Håkan Hagegård (Figaro), Jennifer Larmore (Rosina), Raúl Giménez (Almaviva), Samuel Ramey (Basilio), Alessandro Corbelli (Bartolo), Barbara Frittoli (Berta)
Lausanne Chamber Orchestra/Jesús López-Cobos
Recorded August 1992, Salle del Castillo, Vevey, Switzerland
WARNER CLASSICS APEX 2564 61502-2 [75:38]

 

I found this recording needs to be played as loudly as you dare. The orchestral sound is very clear but a bit pallid and lacking in body, and López-Cobos has a way – immediately evident in the Overture – of being both extremely fast and extremely laid-back, but with that extra bit of volume there does seem to be more spirit to the proceedings.

The next thing to notice is that Raúl Giménez’s voice enters very sweetly (in "Ecco ridente") then practically disappears as he goes up to his high notes. This is because he is using a degree of falsetto (a very large degree at times) to give his high notes a honeyed tone. This was a technique of which Giacomo Lauri-Volpi was a master, but it’s important that it should not be overdone. Since Giménez’s high notes when sung "normally" are free and easy it might be argued that it need not be done at all (Lauri-Volpi had a very large and powerful voice, so less inclined to disappear in falsetto). Still, it’s an attractive voice and he certainly has agility of a notes-per-second kind – just as well with López-Cobos on the rostrum (hear the last part of "Cessa di più resistere").

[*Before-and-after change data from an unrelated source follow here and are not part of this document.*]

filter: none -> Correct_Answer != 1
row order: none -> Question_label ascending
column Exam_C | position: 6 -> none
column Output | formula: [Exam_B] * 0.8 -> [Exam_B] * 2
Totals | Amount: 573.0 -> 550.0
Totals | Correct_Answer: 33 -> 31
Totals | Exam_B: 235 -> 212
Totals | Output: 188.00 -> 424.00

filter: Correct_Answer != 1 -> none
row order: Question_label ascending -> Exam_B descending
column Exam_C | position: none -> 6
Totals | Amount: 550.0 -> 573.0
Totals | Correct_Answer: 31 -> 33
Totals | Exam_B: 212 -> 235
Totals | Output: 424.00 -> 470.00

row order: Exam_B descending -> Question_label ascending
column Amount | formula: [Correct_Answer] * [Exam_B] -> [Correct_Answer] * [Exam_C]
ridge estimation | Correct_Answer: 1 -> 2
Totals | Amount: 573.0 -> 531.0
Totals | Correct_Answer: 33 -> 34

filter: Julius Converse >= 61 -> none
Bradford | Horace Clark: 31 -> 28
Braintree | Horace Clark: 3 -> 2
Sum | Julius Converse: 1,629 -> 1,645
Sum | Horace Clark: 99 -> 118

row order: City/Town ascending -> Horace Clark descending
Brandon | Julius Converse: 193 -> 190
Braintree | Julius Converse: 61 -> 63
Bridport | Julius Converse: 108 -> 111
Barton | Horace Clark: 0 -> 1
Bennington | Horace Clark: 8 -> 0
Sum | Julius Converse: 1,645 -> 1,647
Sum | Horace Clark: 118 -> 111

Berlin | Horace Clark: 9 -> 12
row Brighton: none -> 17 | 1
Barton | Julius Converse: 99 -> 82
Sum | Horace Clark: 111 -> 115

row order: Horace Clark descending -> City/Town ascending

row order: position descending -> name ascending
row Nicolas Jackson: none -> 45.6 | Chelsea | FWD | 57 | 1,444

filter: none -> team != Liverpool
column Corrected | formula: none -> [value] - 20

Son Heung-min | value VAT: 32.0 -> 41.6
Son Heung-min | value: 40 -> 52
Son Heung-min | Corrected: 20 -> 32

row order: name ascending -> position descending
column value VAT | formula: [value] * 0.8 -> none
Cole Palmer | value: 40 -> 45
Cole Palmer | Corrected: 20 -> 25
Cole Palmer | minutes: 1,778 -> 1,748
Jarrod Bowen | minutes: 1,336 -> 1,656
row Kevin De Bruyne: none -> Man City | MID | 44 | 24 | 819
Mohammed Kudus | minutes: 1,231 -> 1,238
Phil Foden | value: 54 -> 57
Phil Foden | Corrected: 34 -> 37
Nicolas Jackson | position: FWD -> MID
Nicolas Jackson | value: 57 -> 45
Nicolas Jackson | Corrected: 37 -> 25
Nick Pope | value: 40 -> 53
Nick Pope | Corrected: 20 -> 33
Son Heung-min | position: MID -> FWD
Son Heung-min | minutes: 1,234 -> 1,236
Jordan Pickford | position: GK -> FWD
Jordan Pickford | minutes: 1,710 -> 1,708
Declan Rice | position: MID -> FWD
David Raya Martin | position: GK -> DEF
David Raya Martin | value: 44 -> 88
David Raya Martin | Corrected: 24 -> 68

Håkan Hagegård sometimes does a disappearing trick with his voice, too, so it begins to look like a general thing imposed by the conductor, whose tempi are sometimes just too fast to allow the voices to speak. Hagegård produces a likeable Barber but without quite dominating the show, maybe for this reason.

Compare Silvio Varviso’s conducting of "La calunnia" for Nicolai Ghiaurov – the slower tempo allows the Bulgarian bass to really get the music and words across. Nevertheless, Samuel Ramey manages a good job and his is a Basilio worth hearing, as is Alessandro Corbelli’s Bartolo.

The feminine side rather saves matters. Barbara Frittoli makes a good showing in her aria and Jennifer Larmore seems sublimely unfazed by the conductor’s fast tempi (though was it her idea or his to make so little of the famous "ma" in "Una voce poco fa"? Callas was unforgettable here). The voice is always full and warm, the coloratura flawless and the characterization vivid.

The booklet contains an introduction to the opera and a synopsis which makes no particular reference to the items actually included on the record. On the whole I’d say this is a disc not so much for someone who wants highlights from this ever-popular opera, but for fans of Jennifer Larmore who are reluctant to spend out on a complete set which is overall not very competitive, but would be glad to collect the principal moments of her performance at a modest price.